« "Être devant une série, ça n’est pas ne rien faire : c’est émettre des données marchandisées, monétisées" »
Entretien avec Bertrand Cochard, auteur de Vide à la demande, par Anne Crignon dans Le Nouvel Obs.
Bien sûr, les séries c’est génial. Mais le philosophe Bertrand Cochard a enquêté sur cette petite voix, sourde, qui nous souffle que quelque chose ici nous dépasse et que tout ne tourne pas si rond…

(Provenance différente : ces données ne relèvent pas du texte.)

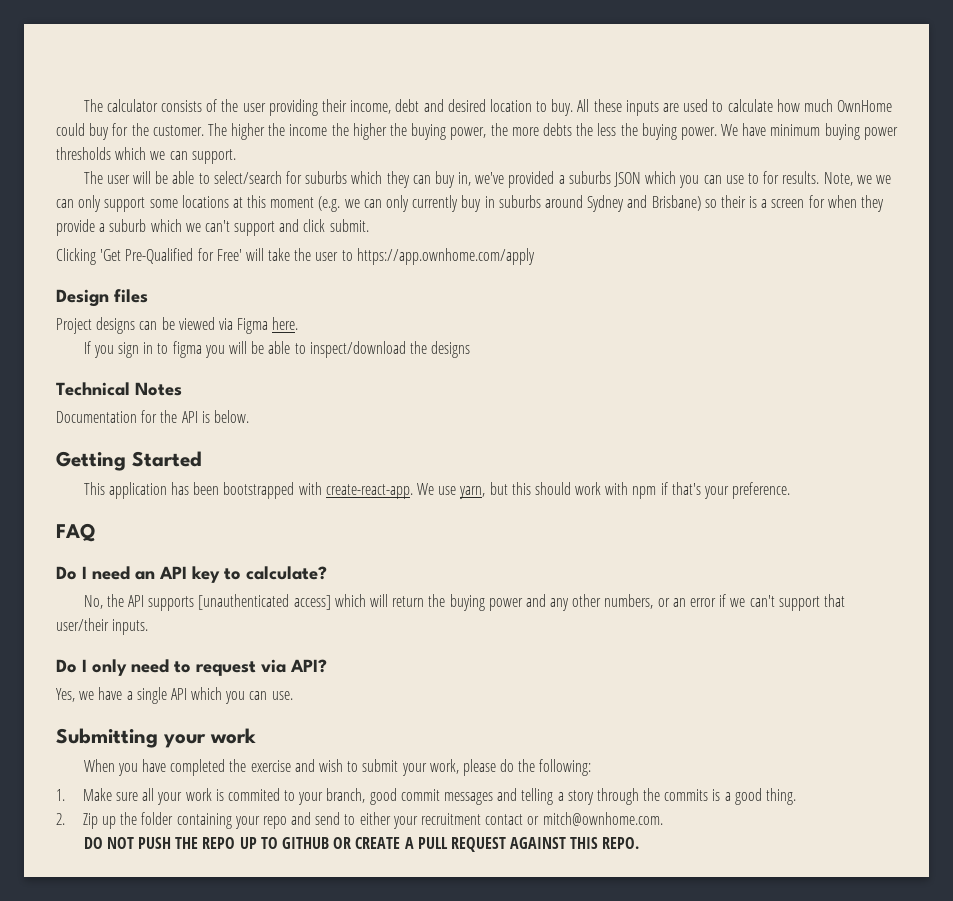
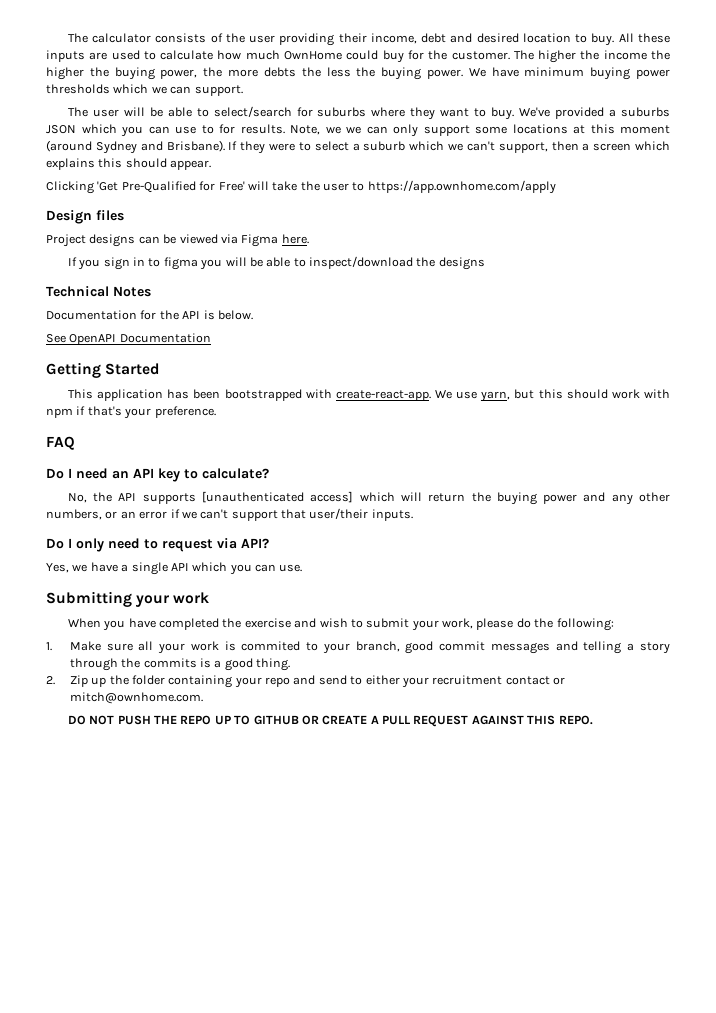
[351,171,505,188] which they can buy in, we've -> [371,107,551,120] where they want to buy. We've
[318,195,884,212] [56,219,95,236] (e.g. we can only currently buy in suburbs around Sydney and Brisbane) so their is a screen for when they provide -> [46,140,349,154] (around Sydney and Brisbane). If they were to select
[234,219,369,236] support and click submit. -> [498,141,670,153] [46,158,212,170] support, then a screen which explains this should appear.
(249, 416) none -> [46,333,211,345] // See OpenAPI Documentation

Il est toujours réjouissant de voir un chercheur qui pourrait se satisfaire de lauriers déjà glanés et rester dans les clous œuvrer paisiblement à contre-courant. Agrégé de philosophie, professeur à Nice, Bertrand Cochard a pris pour sujet d’étude les séries. Quiconque s’est retrouvé tard dans la nuit à cliquer compulsivement sait bien que quelque chose nous a dépassé, nous dépasse et nous dépassera de plus en plus dans cette affaire. Pour donner la parole au petit Jiminy Cricket qui s’agite et proteste dans un coin de notre esprit, ce « sériephile repenti » comme il se présente lui-même, a écrit un livre. En spécialiste de Guy Debord et observateur affûté d’une société du spectacle empreinte d’une malignité grandissante, Bertrand Cochard oppose au discours marketing ambiant (avoir toujours en tête que les multinationales dépensent des millions en pub, communication et trafic d’influence pour gagner des milliards) une pensée solide, souvent surprenante. Entretien.
Vous vous présentez comme un sériephile repenti. Quelles ont été vos séries préférées et quelle est donc l’expérience qui vous a mené à une prise de parole publique ?

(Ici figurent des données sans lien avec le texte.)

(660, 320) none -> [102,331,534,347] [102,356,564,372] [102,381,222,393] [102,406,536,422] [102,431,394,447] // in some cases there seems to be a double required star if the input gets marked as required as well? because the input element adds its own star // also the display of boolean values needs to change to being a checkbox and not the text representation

Bertrand Cochard Rien de très original : ma série préférée a définitivement été « The Wire ». Je crois qu’il était important, pour écrire cet essai, d’avoir fait l’expérience du caractère chronophage et addictif des séries. La critique que je déploie est aussi une critique « du dedans », et qui s’appuie donc en partie sur mon expérience personnelle de ces tunnels fictionnels que sont les séries, à qui l’on confie le soin de nous porter dans le temps. J’ai particulièrement été frappé par la justesse des propos de Günther Anders dans « l’Obsolescence de l’homme », qui explique que si, dans notre temps libre, nous nous tournons vers une consommation compulsive de marchandises, c’est bien parce que nous avons « horreur du vide », et que nous ne savons plus faire face à « l’angoisse qu’engendre l’espace de liberté résultant du loisir, le vide auquel [nous] exposent les loisirs » que nous devons organiser nous-mêmes, le temps libre que l’on a soi-même la charge de remplir (...).